**Activity:** Wherever pictures occur in the entries below, leave them out and retype the rest exactly.

------ Records for this task

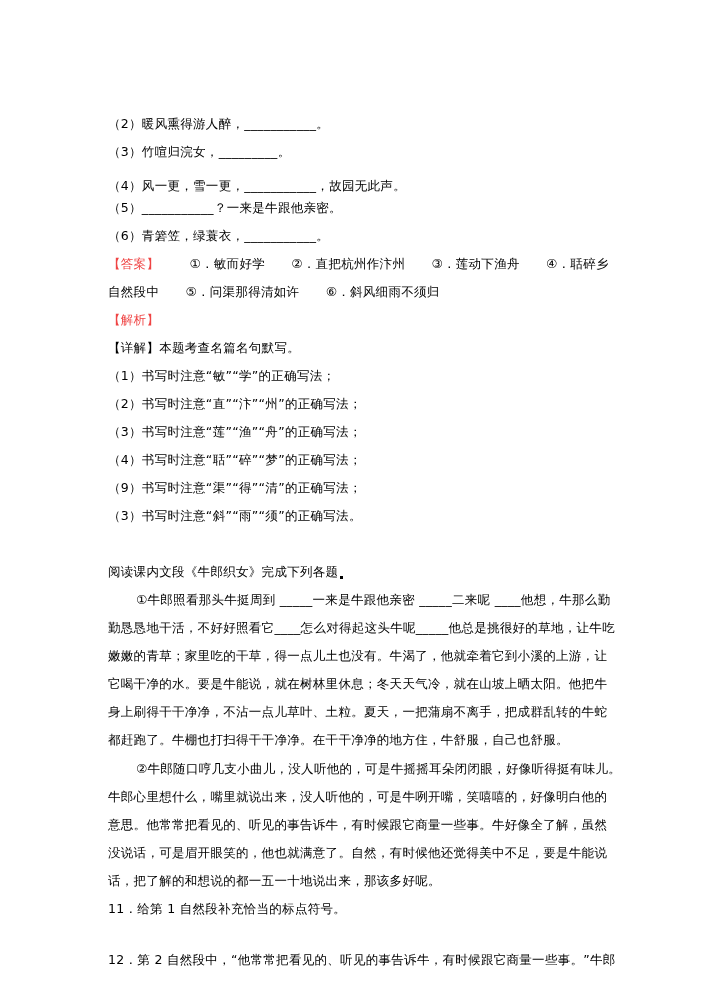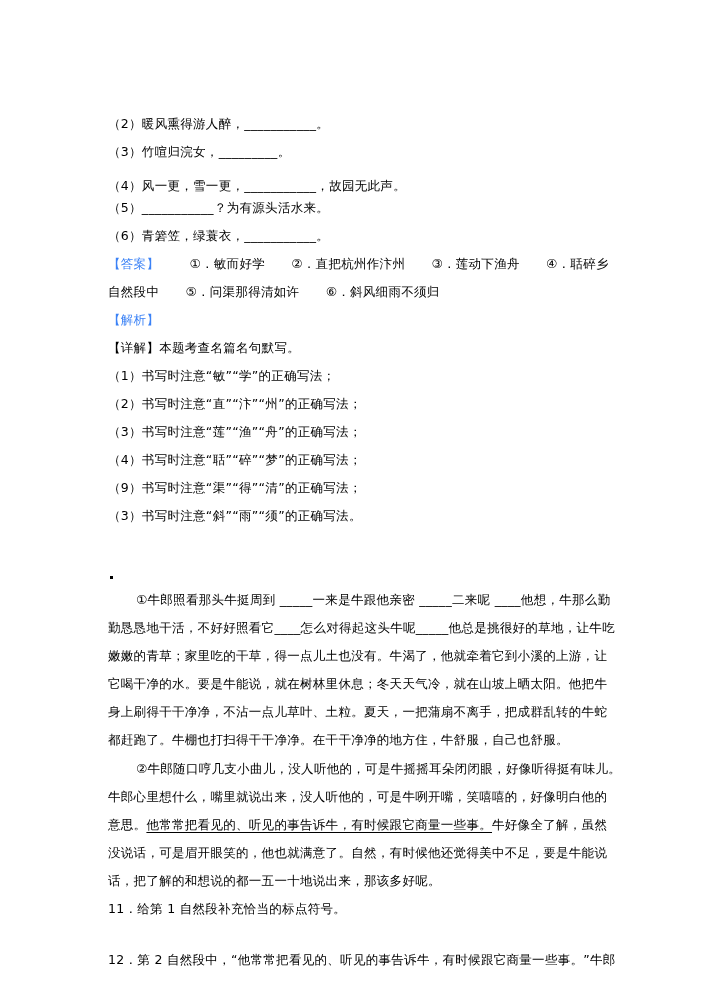"？为有源头活水来。" span { text: 为有源头活水来 -> 一来是牛跟他亲密 }
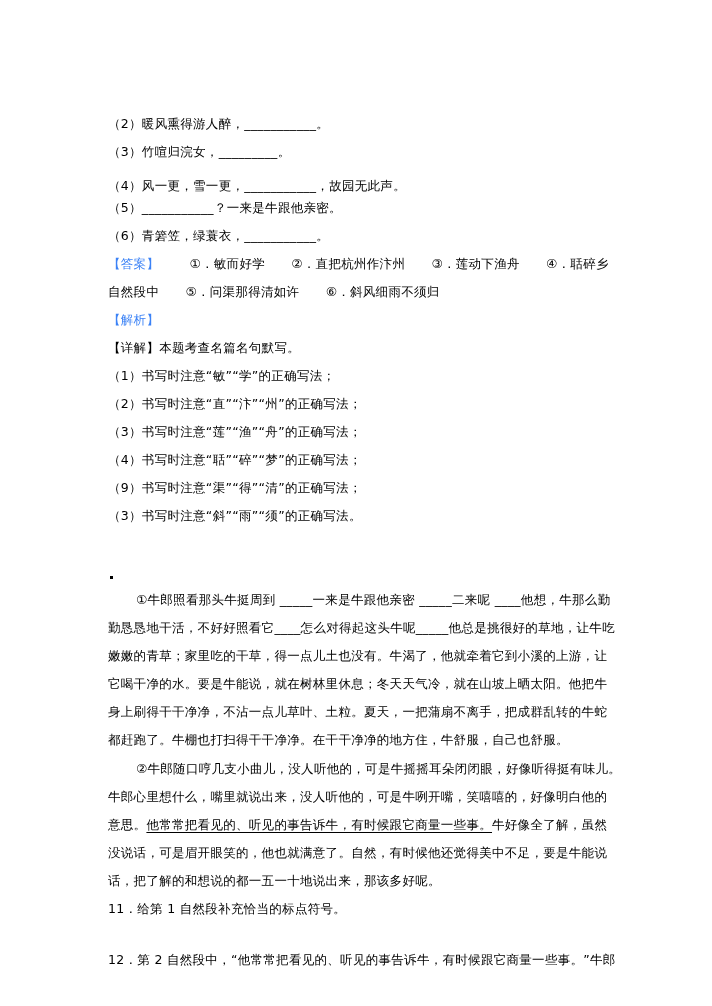"【答案】" .blue { color: #3b82f6 -> #ef4444 }
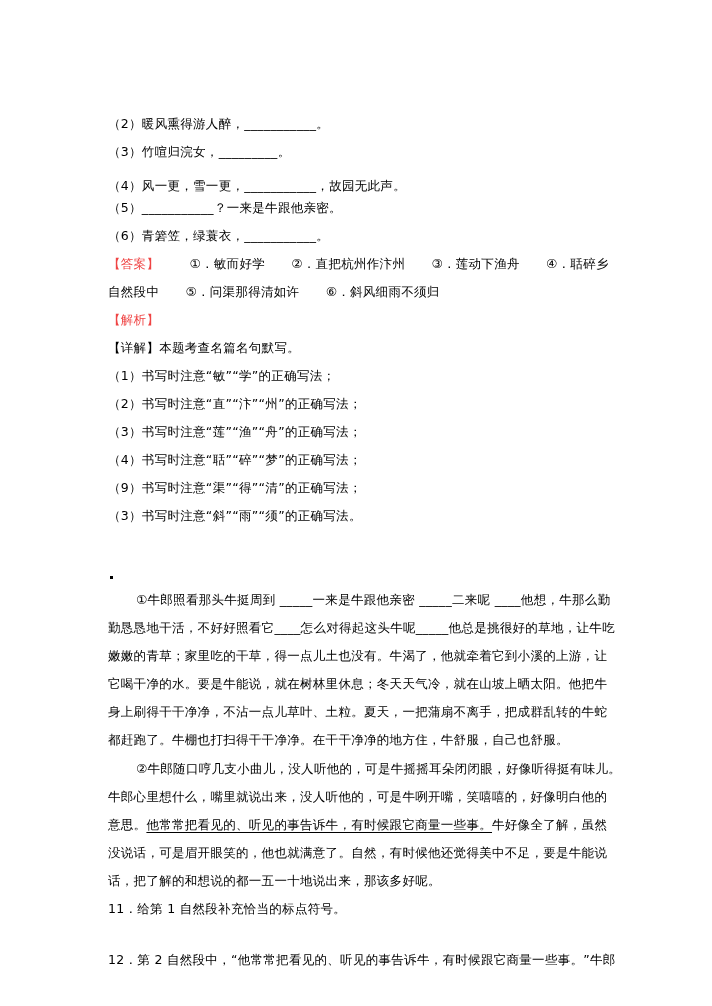"阅读课内文段《牛郎织女》完成下列各题" span { html: none -> <span>阅读课内文段《牛郎织女》完成下列各题</span> }
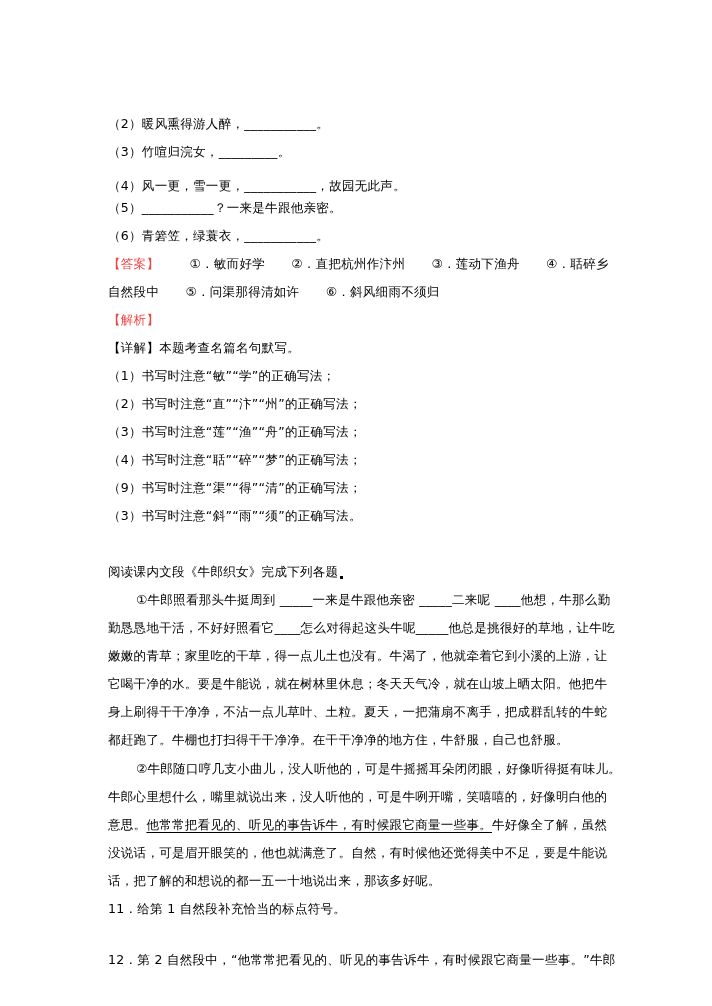"他常常把看见的、听见的事告诉牛，有时候跟它商量一些事。" .ul { text-decoration: underline -> none }
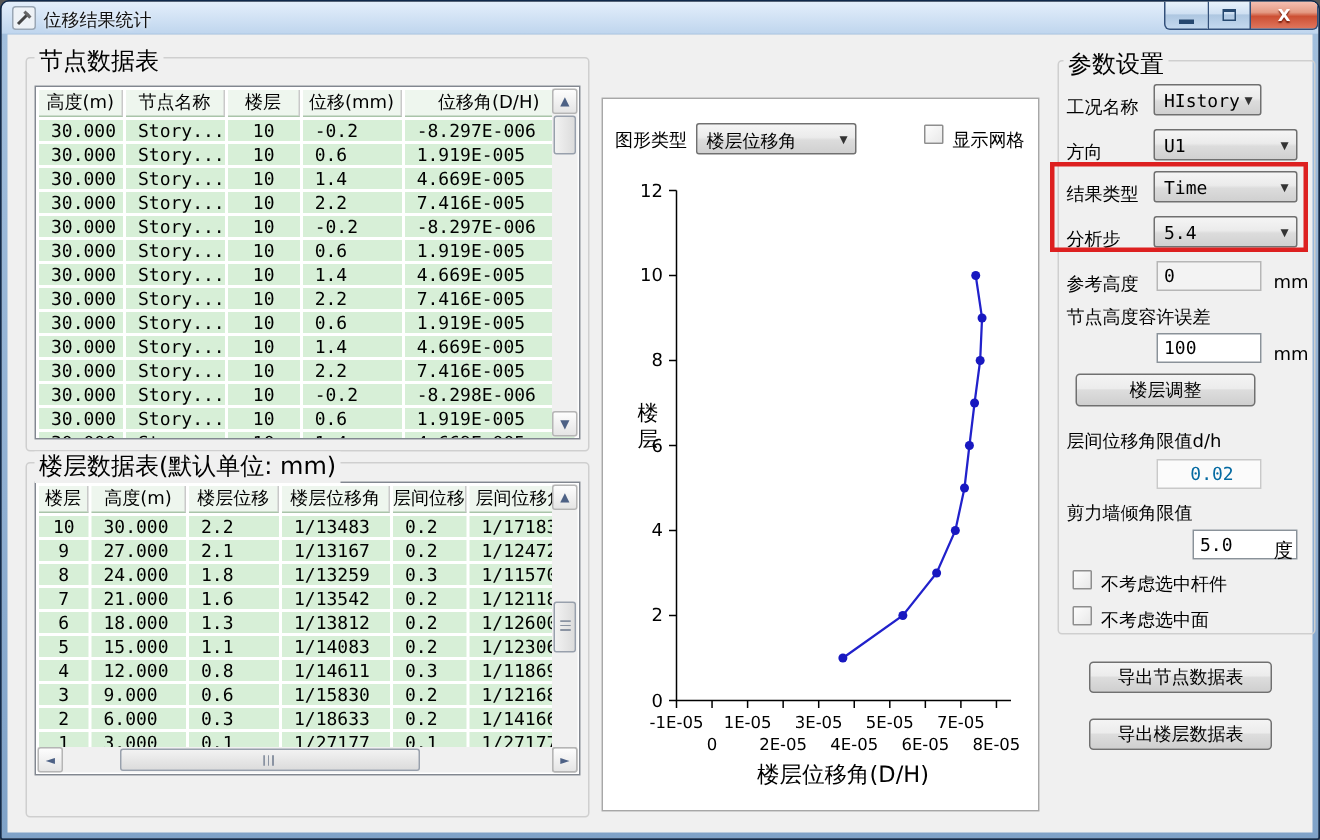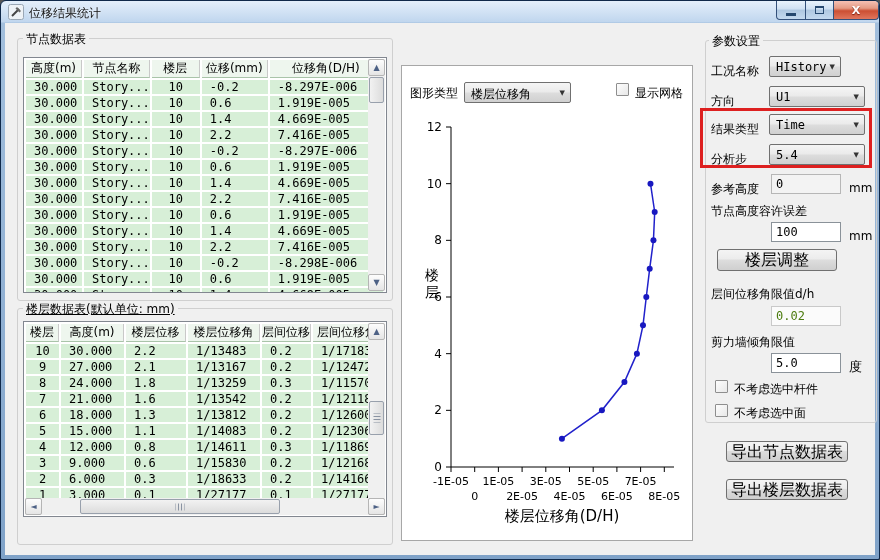"节点数据表" .group-label { font-size: 12px -> 16px }
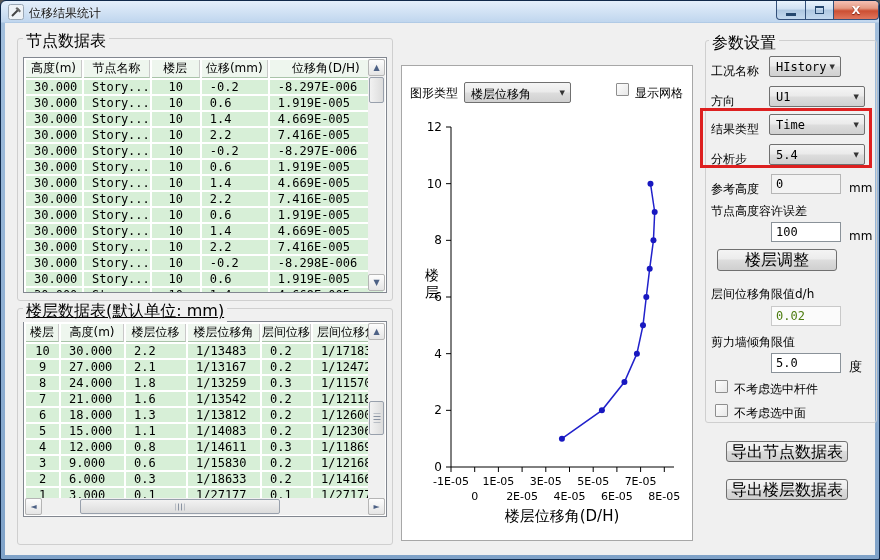"楼层调整" .wbutton { font-size: 16px -> 12px }
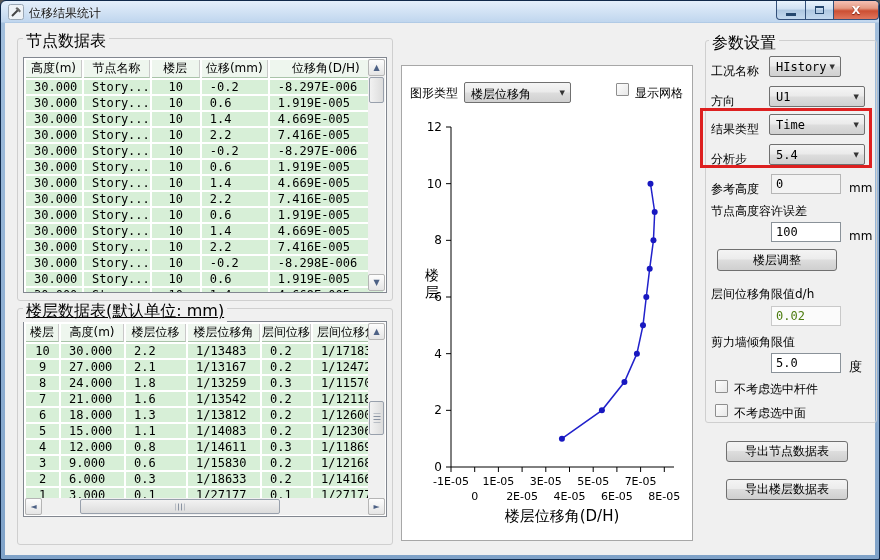"楼层数据表(默认单位: mm)" div.group-label { text-decoration: underline -> none }
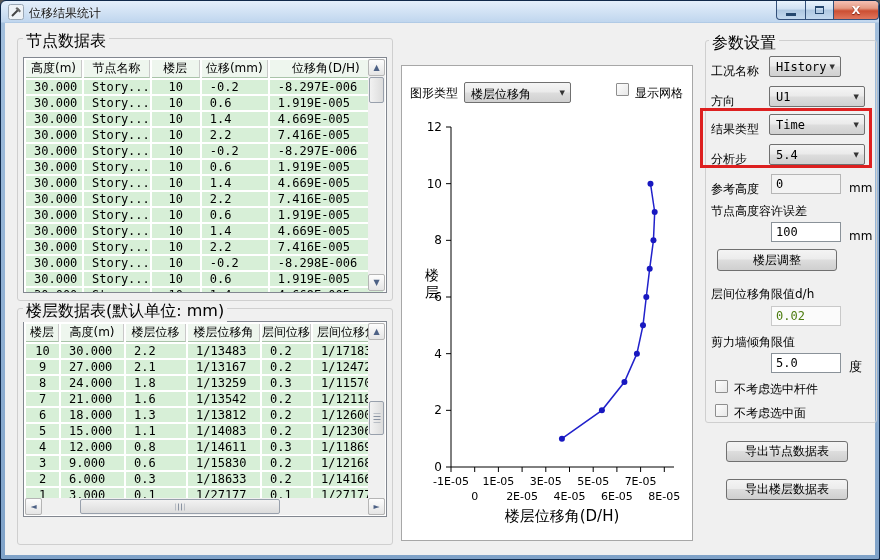"0.02" .tinput.disabled { color: #4d7c0f -> #0369a1; text-align: none -> center }
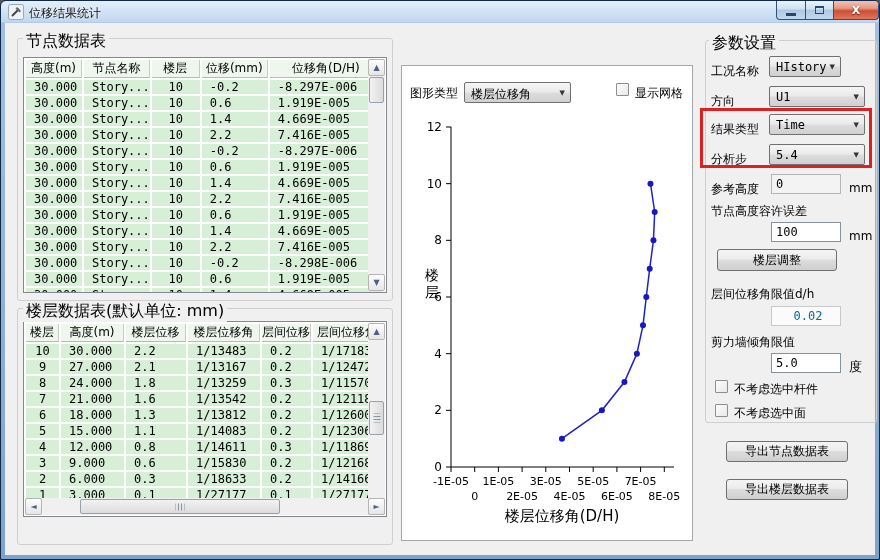"5.0" input.tinput { left: 766px -> 790px }
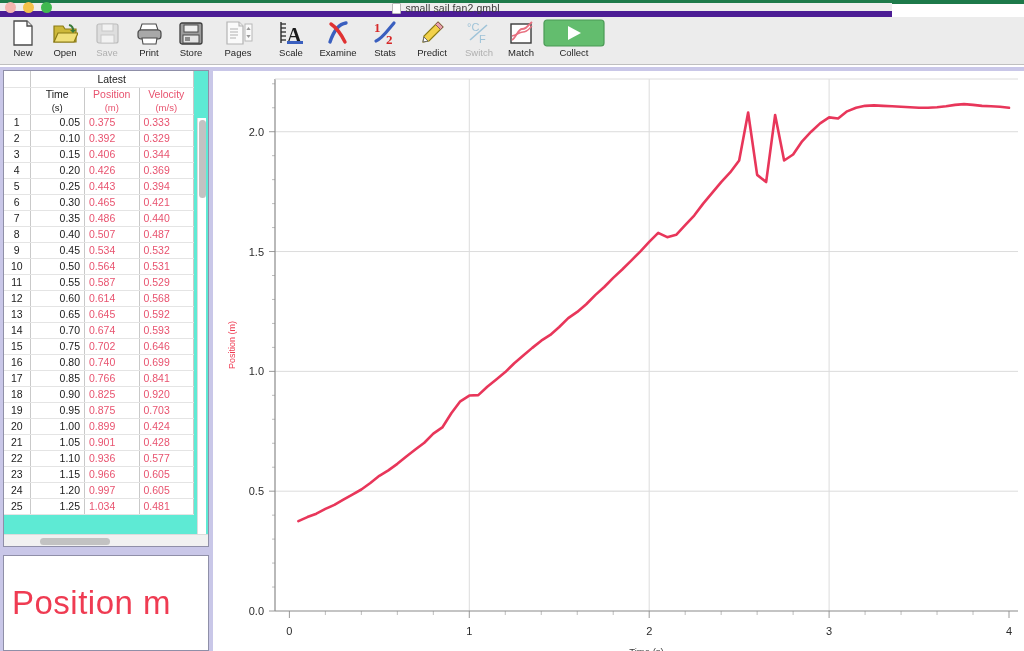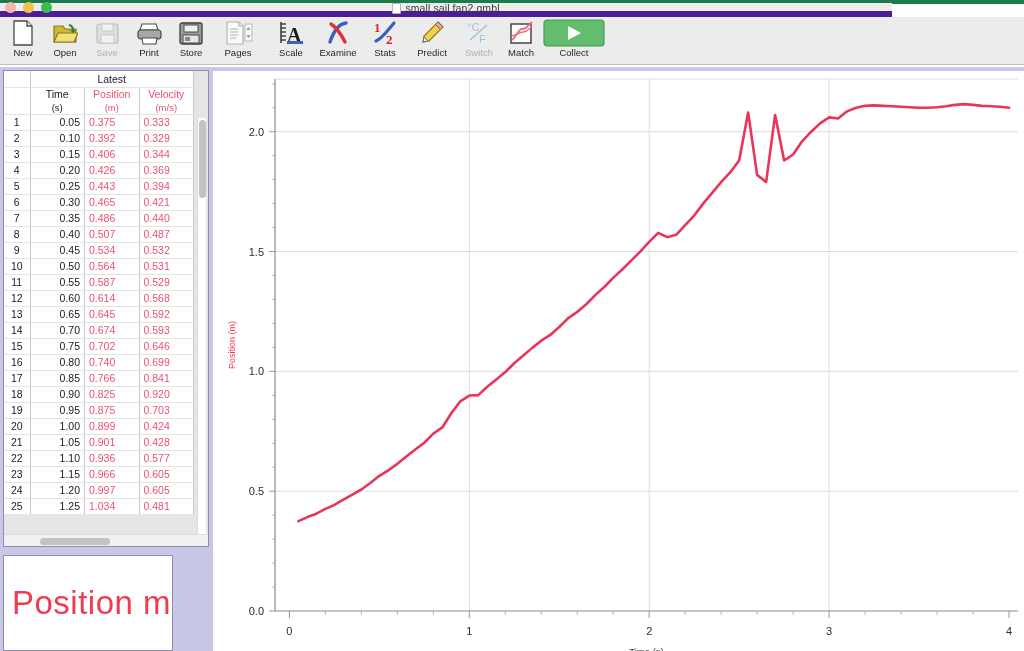"Latest" #table-frame { background: #e5e5e5 -> #5eead4 }
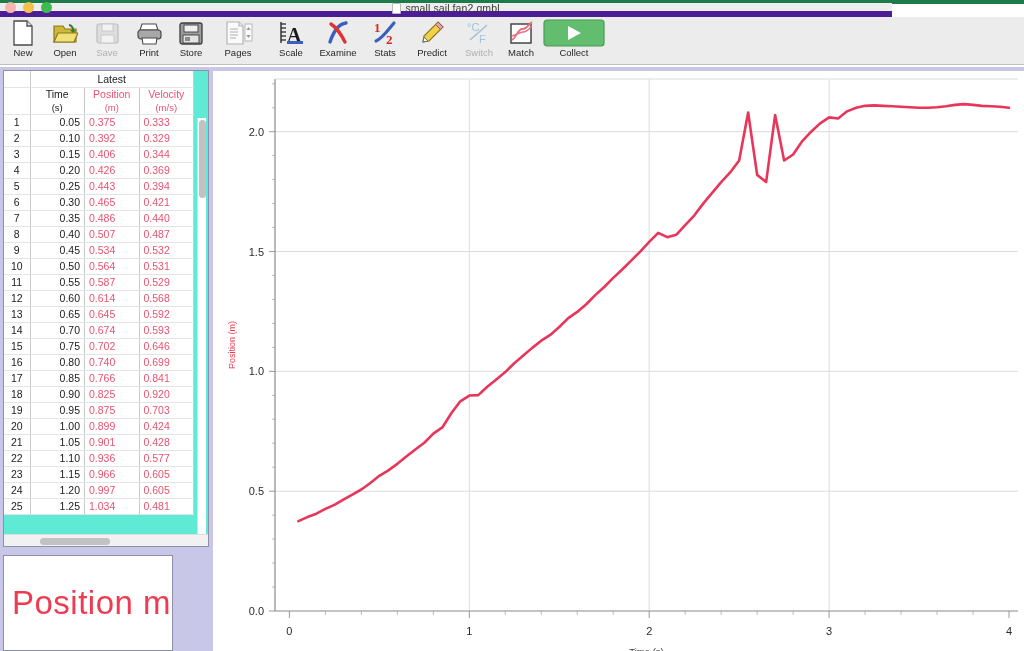"Position m" #meter-box { width: 170px -> 206px }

------------

**Written answer:**
"？为有源头活水来。" span { text: 为有源头活水来 -> 一来是牛跟他亲密 }
"【答案】" .blue { color: #3b82f6 -> #ef4444 }
"阅读课内文段《牛郎织女》完成下列各题" span { html: none -> <span>阅读课内文段《牛郎织女》完成下列各题</span> }
"他常常把看见的、听见的事告诉牛，有时候跟它商量一些事。" .ul { text-decoration: underline -> none }
"节点数据表" .group-label { font-size: 12px -> 16px }
"楼层调整" .wbutton { font-size: 16px -> 12px }
"楼层数据表(默认单位: mm)" div.group-label { text-decoration: underline -> none }
"0.02" .tinput.disabled { color: #4d7c0f -> #0369a1; text-align: none -> center }
"5.0" input.tinput { left: 766px -> 790px }
"Latest" #table-frame { background: #e5e5e5 -> #5eead4 }
"Position m" #meter-box { width: 170px -> 206px }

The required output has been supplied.